Screenshot and code edit data
-.-.-

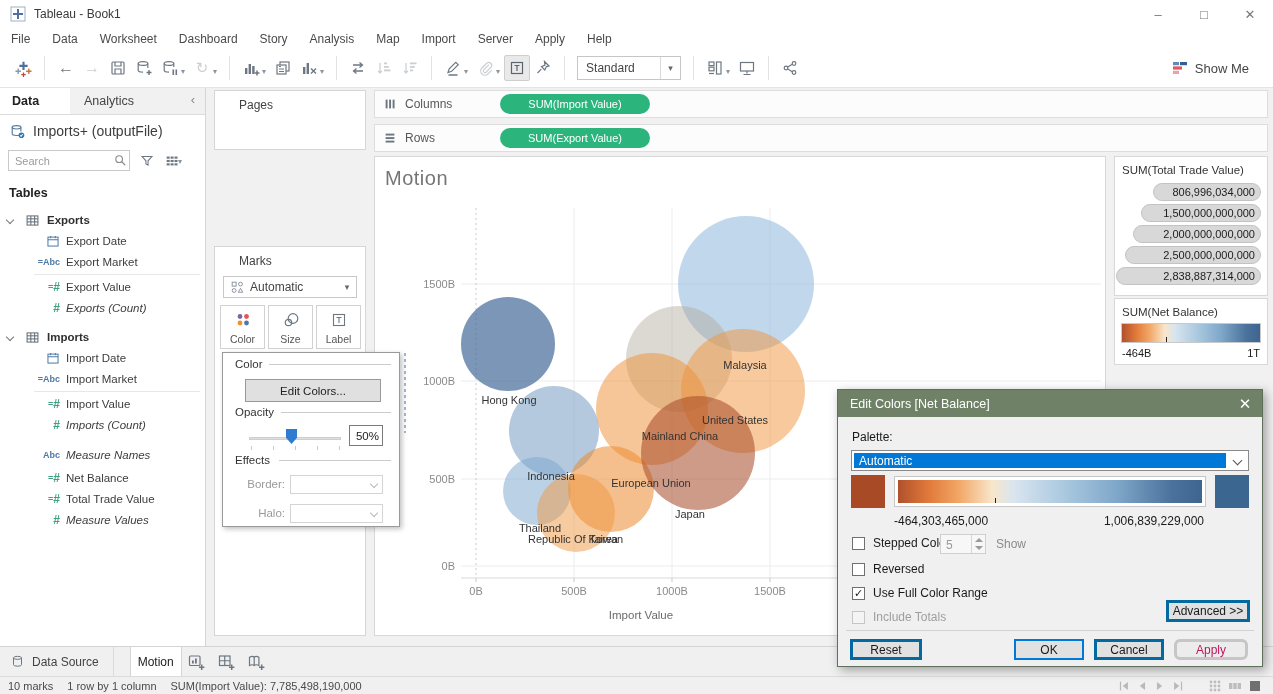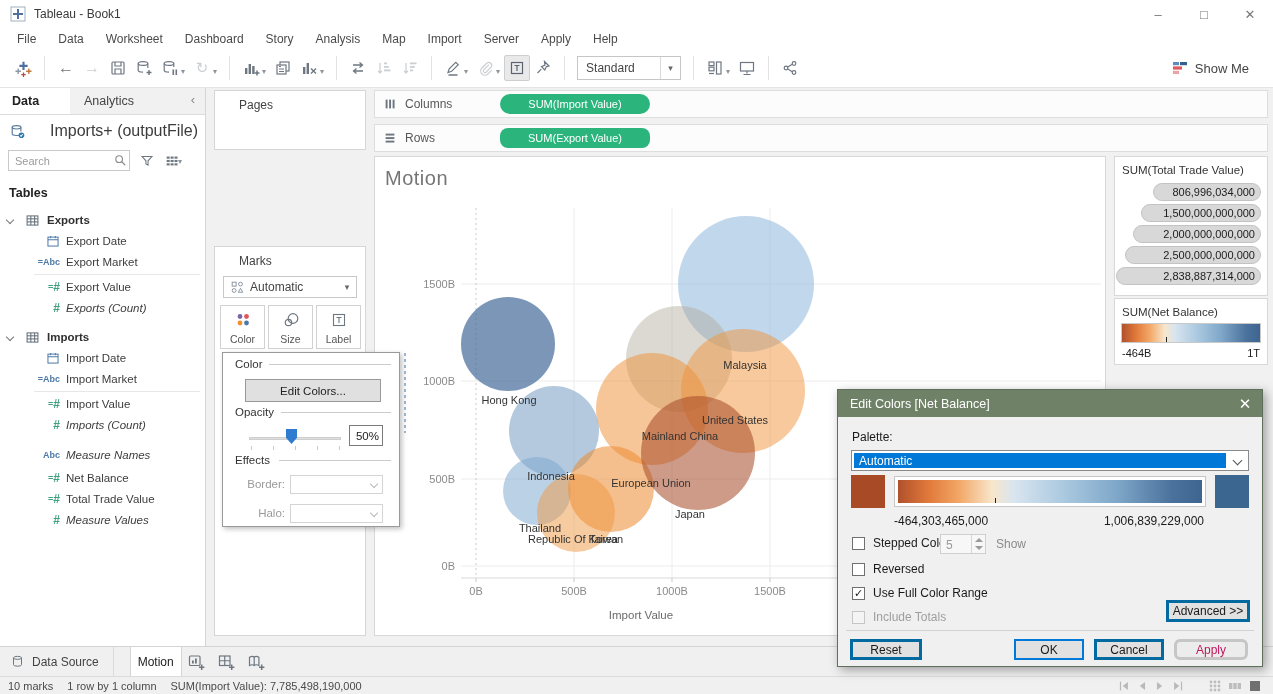--- a/index.html
+++ b/index.html
@@ -7,42 +7,42 @@
   #app { position:relative; width:1273px; height:694px; background:#f1f1f1; overflow:hidden; font-size:12px; color:#333; }
 
   
   .titlebar { position:absolute; left:0; top:0; width:1273px; height:28px; background:#ffffff; display:flex; align-items:center; }
   .titlebar .ttl { font-size:12px; color:#3a3a3a; margin-left:8px; }
   .winbtns { margin-left:auto; display:flex; height:28px; }
   .winbtn { width:46px; height:28px; display:flex; align-items:center; justify-content:center; color:#777; font-size:13px; }
   .applogo { margin-left:10px; display:flex; }
 
   
-  .menubar { position:absolute; left:0; top:28px; width:1273px; height:21px; background:#ffffff; display:flex; align-items:center; padding-left:6px; }
+  .menubar { position:absolute; left:0; top:28px; width:1273px; height:21px; background:#ffffff; display:flex; align-items:center; }
   .menu-item { padding:0 11px; font-size:12px; color:#4a4a4a; }
 
   
   .toolbar { position:absolute; left:0; top:49px; width:1273px; height:39px; background:#ffffff; border-bottom:1px solid #e4e4e4; display:flex; align-items:center; padding:0 10px; }
   .tbtn { min-width:26px; height:26px; display:flex; align-items:center; justify-content:center; border:1px solid transparent; }
   .tbtn.pressed { background:#e9e9e9; border:1px solid #cfcfcf; border-radius:2px; }
   .tbtn.dis { opacity:.35; }
   .tb-caret { font-size:8px; color:#8d949c; margin:6px 4px 0 -2px; }
   .tb-div { width:1px; height:24px; background:#e3e3e3; margin:0 8px; }
   .tb-select { width:104px; height:24px; border:1px solid #c6c6c6; background:#fff; display:flex; align-items:center; margin:0 4px; }
   .tb-select .val { flex:1; padding-left:8px; font-size:12px; color:#444; }
   .tb-select .sel-caret { width:20px; height:100%; border-left:1px solid #d9d9d9; display:flex; align-items:center; justify-content:center; color:#666; font-size:9px; }
   .showme { margin-left:auto; display:flex; align-items:center; gap:7px; padding-right:14px; font-size:13px; color:#444; }
 
   
   .sidebar { position:absolute; left:0; top:88px; width:206px; height:558px; background:#fff; border-right:1px solid #d6d6d6; }
   .side-tabs { position:absolute; left:0; top:0; width:100%; height:27px; background:#f1f1f1; border-bottom:1px solid #dcdcdc; display:flex; align-items:stretch; }
   .tab-data { width:70px; background:#fff; font-weight:bold; font-size:12.5px; color:#222; display:flex; align-items:center; padding-left:12px; }
   .tab-analytics { width:100px; font-size:12.5px; color:#444; display:flex; align-items:center; padding-left:14px; }
   .collapse { margin-left:auto; color:#888; font-size:13px; padding:4px 10px 0 0; }
-  .connection { position:absolute; left:0; top:32px; width:100%; height:22px; display:flex; align-items:center; gap:24px; padding-left:9px; font-size:16px; color:#3c3c3c; }
+  .connection { position:absolute; left:0; top:32px; width:100%; height:22px; display:flex; align-items:center; gap:7px; padding-left:9px; font-size:14px; color:#3c3c3c; }
   .searchrow { position:absolute; left:8px; top:62px; width:192px; height:21px; display:flex; align-items:center; }
   .searchbox { position:relative; width:122px; height:21px; }
   .searchbox input { width:100%; height:100%; border:1px solid #c9c9c9; padding:0 20px 0 6px; font-size:11px; font-family:"Liberation Sans",sans-serif; color:#333; outline:none; }
   .searchbox input::placeholder { color:#9b9b9b; }
   .searchbox .mag { position:absolute; right:3px; top:3px; }
   .srch-ic { margin-left:9px; display:flex; align-items:center; }
   .tables-label { position:absolute; left:9px; top:98px; font-weight:bold; font-size:12.5px; color:#222; }
   .fieldlist { position:absolute; left:0; top:122px; width:206px; }
   .frow { position:absolute; left:0; width:206px; height:20px; display:flex; align-items:center; }
   .frow .chev { position:absolute; left:7px; top:7px; width:6px; height:6px; border-left:1.4px solid #777; border-bottom:1.4px solid #777; transform:rotate(-45deg); }
@@ -622,21 +622,21 @@
           <svg width="14" height="14" viewBox="0 0 16 16">
             <g fill="#6E7781">
               <rect x="3" y="3" width="10" height="2.2"></rect>
               <rect x="3" y="7" width="10" height="2.2"></rect>
               <rect x="3" y="11" width="10" height="2.2"></rect>
             </g>
           </svg>
         </i>
         <span>Rows</span>
       </span>
-    <span class="pill" style="background: rgb(43, 181, 125); border-radius: 8px;">SUM(Export Value)</span>
+    <span class="pill" style="background: rgb(43, 181, 125);">SUM(Export Value)</span>
   </div>
 
   <div class="worksheet">
     <span class="ws-title">Motion</span>
     <svg id="chart" width="730" height="478">
         <line x1="86" x2="726" y1="127" y2="127" stroke="#ececec"></line>
         <line x1="86" x2="726" y1="224" y2="224" stroke="#ececec"></line>
         <line x1="86" x2="726" y1="322" y2="322" stroke="#ececec"></line>
         <line x1="86" x2="726" y1="409" y2="409" stroke="#ececec"></line>
         <line x1="101" x2="101" y1="51" y2="421" stroke="#c9c9c9" stroke-dasharray="2,3"></line>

-.-.-

- **TASK PROMPT**
Images must not appear; print each record precisely as it reads.

- **EXPECTED ANSWER**
--- a/index.html
+++ b/index.html
@@ -7,42 +7,42 @@
   #app { position:relative; width:1273px; height:694px; background:#f1f1f1; overflow:hidden; font-size:12px; color:#333; }
 
   
   .titlebar { position:absolute; left:0; top:0; width:1273px; height:28px; background:#ffffff; display:flex; align-items:center; }
   .titlebar .ttl { font-size:12px; color:#3a3a3a; margin-left:8px; }
   .winbtns { margin-left:auto; display:flex; height:28px; }
   .winbtn { width:46px; height:28px; display:flex; align-items:center; justify-content:center; color:#777; font-size:13px; }
   .applogo { margin-left:10px; display:flex; }
 
   
-  .menubar { position:absolute; left:0; top:28px; width:1273px; height:21px; background:#ffffff; display:flex; align-items:center; padding-left:6px; }
+  .menubar { position:absolute; left:0; top:28px; width:1273px; height:21px; background:#ffffff; display:flex; align-items:center; }
   .menu-item { padding:0 11px; font-size:12px; color:#4a4a4a; }
 
   
   .toolbar { position:absolute; left:0; top:49px; width:1273px; height:39px; background:#ffffff; border-bottom:1px solid #e4e4e4; display:flex; align-items:center; padding:0 10px; }
   .tbtn { min-width:26px; height:26px; display:flex; align-items:center; justify-content:center; border:1px solid transparent; }
   .tbtn.pressed { background:#e9e9e9; border:1px solid #cfcfcf; border-radius:2px; }
   .tbtn.dis { opacity:.35; }
   .tb-caret { font-size:8px; color:#8d949c; margin:6px 4px 0 -2px; }
   .tb-div { width:1px; height:24px; background:#e3e3e3; margin:0 8px; }
   .tb-select { width:104px; height:24px; border:1px solid #c6c6c6; background:#fff; display:flex; align-items:center; margin:0 4px; }
   .tb-select .val { flex:1; padding-left:8px; font-size:12px; color:#444; }
   .tb-select .sel-caret { width:20px; height:100%; border-left:1px solid #d9d9d9; display:flex; align-items:center; justify-content:center; color:#666; font-size:9px; }
   .showme { margin-left:auto; display:flex; align-items:center; gap:7px; padding-right:14px; font-size:13px; color:#444; }
 
   
   .sidebar { position:absolute; left:0; top:88px; width:206px; height:558px; background:#fff; border-right:1px solid #d6d6d6; }
   .side-tabs { position:absolute; left:0; top:0; width:100%; height:27px; background:#f1f1f1; border-bottom:1px solid #dcdcdc; display:flex; align-items:stretch; }
   .tab-data { width:70px; background:#fff; font-weight:bold; font-size:12.5px; color:#222; display:flex; align-items:center; padding-left:12px; }
   .tab-analytics { width:100px; font-size:12.5px; color:#444; display:flex; align-items:center; padding-left:14px; }
   .collapse { margin-left:auto; color:#888; font-size:13px; padding:4px 10px 0 0; }
-  .connection { position:absolute; left:0; top:32px; width:100%; height:22px; display:flex; align-items:center; gap:24px; padding-left:9px; font-size:16px; color:#3c3c3c; }
+  .connection { position:absolute; left:0; top:32px; width:100%; height:22px; display:flex; align-items:center; gap:7px; padding-left:9px; font-size:14px; color:#3c3c3c; }
   .searchrow { position:absolute; left:8px; top:62px; width:192px; height:21px; display:flex; align-items:center; }
   .searchbox { position:relative; width:122px; height:21px; }
   .searchbox input { width:100%; height:100%; border:1px solid #c9c9c9; padding:0 20px 0 6px; font-size:11px; font-family:"Liberation Sans",sans-serif; color:#333; outline:none; }
   .searchbox input::placeholder { color:#9b9b9b; }
   .searchbox .mag { position:absolute; right:3px; top:3px; }
   .srch-ic { margin-left:9px; display:flex; align-items:center; }
   .tables-label { position:absolute; left:9px; top:98px; font-weight:bold; font-size:12.5px; color:#222; }
   .fieldlist { position:absolute; left:0; top:122px; width:206px; }
   .frow { position:absolute; left:0; width:206px; height:20px; display:flex; align-items:center; }
   .frow .chev { position:absolute; left:7px; top:7px; width:6px; height:6px; border-left:1.4px solid #777; border-bottom:1.4px solid #777; transform:rotate(-45deg); }
@@ -622,21 +622,21 @@
           <svg width="14" height="14" viewBox="0 0 16 16">
             <g fill="#6E7781">
               <rect x="3" y="3" width="10" height="2.2"></rect>
               <rect x="3" y="7" width="10" height="2.2"></rect>
               <rect x="3" y="11" width="10" height="2.2"></rect>
             </g>
           </svg>
         </i>
         <span>Rows</span>
       </span>
-    <span class="pill" style="background: rgb(43, 181, 125); border-radius: 8px;">SUM(Export Value)</span>
+    <span class="pill" style="background: rgb(43, 181, 125);">SUM(Export Value)</span>
   </div>
 
   <div class="worksheet">
     <span class="ws-title">Motion</span>
     <svg id="chart" width="730" height="478">
         <line x1="86" x2="726" y1="127" y2="127" stroke="#ececec"></line>
         <line x1="86" x2="726" y1="224" y2="224" stroke="#ececec"></line>
         <line x1="86" x2="726" y1="322" y2="322" stroke="#ececec"></line>
         <line x1="86" x2="726" y1="409" y2="409" stroke="#ececec"></line>
         <line x1="101" x2="101" y1="51" y2="421" stroke="#c9c9c9" stroke-dasharray="2,3"></line>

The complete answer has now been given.